_Aim of the task_.
The output is the lines below from the one with "[117,563,461,579] gradient! ($theme-gradient" through the one with "[46,406,80,416] WAV ->", both included, printed exactly and with no other line.

_Source material_.
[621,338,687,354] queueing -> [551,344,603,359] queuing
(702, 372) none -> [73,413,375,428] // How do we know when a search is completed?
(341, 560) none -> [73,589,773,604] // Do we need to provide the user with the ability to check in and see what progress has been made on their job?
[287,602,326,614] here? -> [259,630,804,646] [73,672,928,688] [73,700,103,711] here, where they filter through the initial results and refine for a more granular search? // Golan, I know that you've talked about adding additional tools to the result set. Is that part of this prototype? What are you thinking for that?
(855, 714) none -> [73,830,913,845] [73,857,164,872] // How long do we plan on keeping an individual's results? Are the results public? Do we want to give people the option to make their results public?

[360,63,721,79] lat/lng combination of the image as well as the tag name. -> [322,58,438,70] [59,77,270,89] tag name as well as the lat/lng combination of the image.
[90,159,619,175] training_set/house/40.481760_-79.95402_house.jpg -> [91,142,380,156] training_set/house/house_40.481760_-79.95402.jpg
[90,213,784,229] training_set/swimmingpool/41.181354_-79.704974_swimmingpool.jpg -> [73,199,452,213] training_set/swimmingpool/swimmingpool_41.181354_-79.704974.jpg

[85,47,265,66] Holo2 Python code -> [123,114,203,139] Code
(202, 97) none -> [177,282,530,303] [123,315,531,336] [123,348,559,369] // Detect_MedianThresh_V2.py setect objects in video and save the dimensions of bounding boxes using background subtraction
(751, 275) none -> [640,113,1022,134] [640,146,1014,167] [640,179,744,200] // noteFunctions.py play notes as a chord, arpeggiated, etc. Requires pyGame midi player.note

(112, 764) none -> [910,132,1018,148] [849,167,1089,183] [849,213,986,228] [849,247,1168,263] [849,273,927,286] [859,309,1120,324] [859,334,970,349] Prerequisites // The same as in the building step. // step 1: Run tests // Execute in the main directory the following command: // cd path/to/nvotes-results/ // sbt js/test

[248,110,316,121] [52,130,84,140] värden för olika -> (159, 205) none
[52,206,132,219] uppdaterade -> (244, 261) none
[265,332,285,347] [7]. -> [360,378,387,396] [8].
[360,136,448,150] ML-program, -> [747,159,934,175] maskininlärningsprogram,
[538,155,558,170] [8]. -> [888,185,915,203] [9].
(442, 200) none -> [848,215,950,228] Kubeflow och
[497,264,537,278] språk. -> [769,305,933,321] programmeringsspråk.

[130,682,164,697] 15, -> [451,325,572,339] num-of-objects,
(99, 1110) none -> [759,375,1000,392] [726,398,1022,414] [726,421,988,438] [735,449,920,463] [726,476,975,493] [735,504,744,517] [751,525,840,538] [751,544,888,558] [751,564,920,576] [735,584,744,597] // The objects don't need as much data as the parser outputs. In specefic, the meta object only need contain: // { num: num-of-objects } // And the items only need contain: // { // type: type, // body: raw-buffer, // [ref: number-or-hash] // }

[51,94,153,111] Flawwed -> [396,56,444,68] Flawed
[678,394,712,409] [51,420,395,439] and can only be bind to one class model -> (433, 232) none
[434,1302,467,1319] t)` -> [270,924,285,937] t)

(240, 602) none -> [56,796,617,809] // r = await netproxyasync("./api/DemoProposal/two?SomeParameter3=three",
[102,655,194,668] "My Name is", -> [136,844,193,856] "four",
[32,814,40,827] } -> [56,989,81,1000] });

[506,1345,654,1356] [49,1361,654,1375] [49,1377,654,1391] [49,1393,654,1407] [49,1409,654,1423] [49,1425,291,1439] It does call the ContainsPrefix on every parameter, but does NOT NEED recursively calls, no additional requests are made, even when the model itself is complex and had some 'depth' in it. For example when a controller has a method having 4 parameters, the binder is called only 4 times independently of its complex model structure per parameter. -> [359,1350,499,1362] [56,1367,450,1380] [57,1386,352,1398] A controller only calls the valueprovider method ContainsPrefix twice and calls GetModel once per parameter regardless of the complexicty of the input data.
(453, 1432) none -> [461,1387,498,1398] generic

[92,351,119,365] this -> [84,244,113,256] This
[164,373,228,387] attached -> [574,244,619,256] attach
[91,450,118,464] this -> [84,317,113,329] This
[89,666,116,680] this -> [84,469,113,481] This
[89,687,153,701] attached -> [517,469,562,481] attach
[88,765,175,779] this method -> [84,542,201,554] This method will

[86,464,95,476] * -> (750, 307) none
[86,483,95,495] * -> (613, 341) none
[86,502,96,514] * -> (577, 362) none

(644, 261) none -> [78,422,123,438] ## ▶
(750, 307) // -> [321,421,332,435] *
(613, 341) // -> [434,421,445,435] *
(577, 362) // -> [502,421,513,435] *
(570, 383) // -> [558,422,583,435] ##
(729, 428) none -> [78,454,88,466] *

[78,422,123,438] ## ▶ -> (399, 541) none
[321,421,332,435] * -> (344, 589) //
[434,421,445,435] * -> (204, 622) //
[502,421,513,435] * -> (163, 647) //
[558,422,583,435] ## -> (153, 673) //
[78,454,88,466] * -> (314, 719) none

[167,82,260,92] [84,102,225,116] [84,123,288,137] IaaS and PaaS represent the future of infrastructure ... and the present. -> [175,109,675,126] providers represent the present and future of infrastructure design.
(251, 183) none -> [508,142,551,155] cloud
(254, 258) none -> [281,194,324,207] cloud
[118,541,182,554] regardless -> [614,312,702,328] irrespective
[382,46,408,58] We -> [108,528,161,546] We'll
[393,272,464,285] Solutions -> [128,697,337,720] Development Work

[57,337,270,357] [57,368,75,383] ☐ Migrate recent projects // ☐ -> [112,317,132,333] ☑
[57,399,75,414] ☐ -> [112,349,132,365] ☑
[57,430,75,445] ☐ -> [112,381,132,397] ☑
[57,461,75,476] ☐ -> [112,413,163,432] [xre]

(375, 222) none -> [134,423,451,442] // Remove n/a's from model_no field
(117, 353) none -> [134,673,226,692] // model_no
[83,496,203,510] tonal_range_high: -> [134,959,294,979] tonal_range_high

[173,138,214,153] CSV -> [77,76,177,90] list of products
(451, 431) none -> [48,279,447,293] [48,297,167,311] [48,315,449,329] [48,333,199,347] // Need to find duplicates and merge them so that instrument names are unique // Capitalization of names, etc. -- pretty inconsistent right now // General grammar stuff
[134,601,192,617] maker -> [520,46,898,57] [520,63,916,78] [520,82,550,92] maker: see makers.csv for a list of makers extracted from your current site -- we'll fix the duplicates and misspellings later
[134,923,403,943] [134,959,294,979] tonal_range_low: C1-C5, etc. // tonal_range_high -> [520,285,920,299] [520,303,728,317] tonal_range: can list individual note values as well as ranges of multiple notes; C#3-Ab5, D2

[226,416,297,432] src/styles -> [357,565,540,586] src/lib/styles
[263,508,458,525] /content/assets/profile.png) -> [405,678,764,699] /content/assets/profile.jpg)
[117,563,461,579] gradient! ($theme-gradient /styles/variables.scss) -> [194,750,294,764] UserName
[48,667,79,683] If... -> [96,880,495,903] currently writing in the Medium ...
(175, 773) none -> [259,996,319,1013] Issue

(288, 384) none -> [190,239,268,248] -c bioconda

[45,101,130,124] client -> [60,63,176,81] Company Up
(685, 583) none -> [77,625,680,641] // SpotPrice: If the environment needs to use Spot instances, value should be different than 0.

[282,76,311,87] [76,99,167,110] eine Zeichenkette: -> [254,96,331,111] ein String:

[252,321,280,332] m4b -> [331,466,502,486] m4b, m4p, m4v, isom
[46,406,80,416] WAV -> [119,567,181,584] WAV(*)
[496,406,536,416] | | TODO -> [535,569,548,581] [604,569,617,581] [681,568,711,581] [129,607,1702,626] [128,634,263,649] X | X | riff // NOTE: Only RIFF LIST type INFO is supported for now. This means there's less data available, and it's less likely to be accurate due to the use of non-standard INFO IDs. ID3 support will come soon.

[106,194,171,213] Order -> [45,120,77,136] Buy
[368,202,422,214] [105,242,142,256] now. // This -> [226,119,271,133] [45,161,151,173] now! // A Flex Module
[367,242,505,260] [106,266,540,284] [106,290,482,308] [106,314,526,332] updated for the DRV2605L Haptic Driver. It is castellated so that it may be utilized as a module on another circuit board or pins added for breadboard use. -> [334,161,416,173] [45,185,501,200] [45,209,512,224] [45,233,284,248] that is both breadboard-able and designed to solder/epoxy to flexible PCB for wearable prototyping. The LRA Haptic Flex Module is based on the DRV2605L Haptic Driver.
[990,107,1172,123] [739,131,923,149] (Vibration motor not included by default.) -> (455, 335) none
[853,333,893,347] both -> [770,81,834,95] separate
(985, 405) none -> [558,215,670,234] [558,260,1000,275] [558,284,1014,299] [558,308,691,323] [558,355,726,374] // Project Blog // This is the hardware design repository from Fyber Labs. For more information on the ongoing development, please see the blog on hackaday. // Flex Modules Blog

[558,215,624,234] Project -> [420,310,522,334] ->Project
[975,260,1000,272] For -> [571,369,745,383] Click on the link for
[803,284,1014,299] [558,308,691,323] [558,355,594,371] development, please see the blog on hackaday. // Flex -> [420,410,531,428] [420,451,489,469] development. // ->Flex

_Problem solution_.
[117,563,461,579] gradient! ($theme-gradient /styles/variables.scss) -> [194,750,294,764] UserName
[48,667,79,683] If... -> [96,880,495,903] currently writing in the Medium ...
(175, 773) none -> [259,996,319,1013] Issue

(288, 384) none -> [190,239,268,248] -c bioconda

[45,101,130,124] client -> [60,63,176,81] Company Up
(685, 583) none -> [77,625,680,641] // SpotPrice: If the environment needs to use Spot instances, value should be different than 0.

[282,76,311,87] [76,99,167,110] eine Zeichenkette: -> [254,96,331,111] ein String:

[252,321,280,332] m4b -> [331,466,502,486] m4b, m4p, m4v, isom
[46,406,80,416] WAV -> [119,567,181,584] WAV(*)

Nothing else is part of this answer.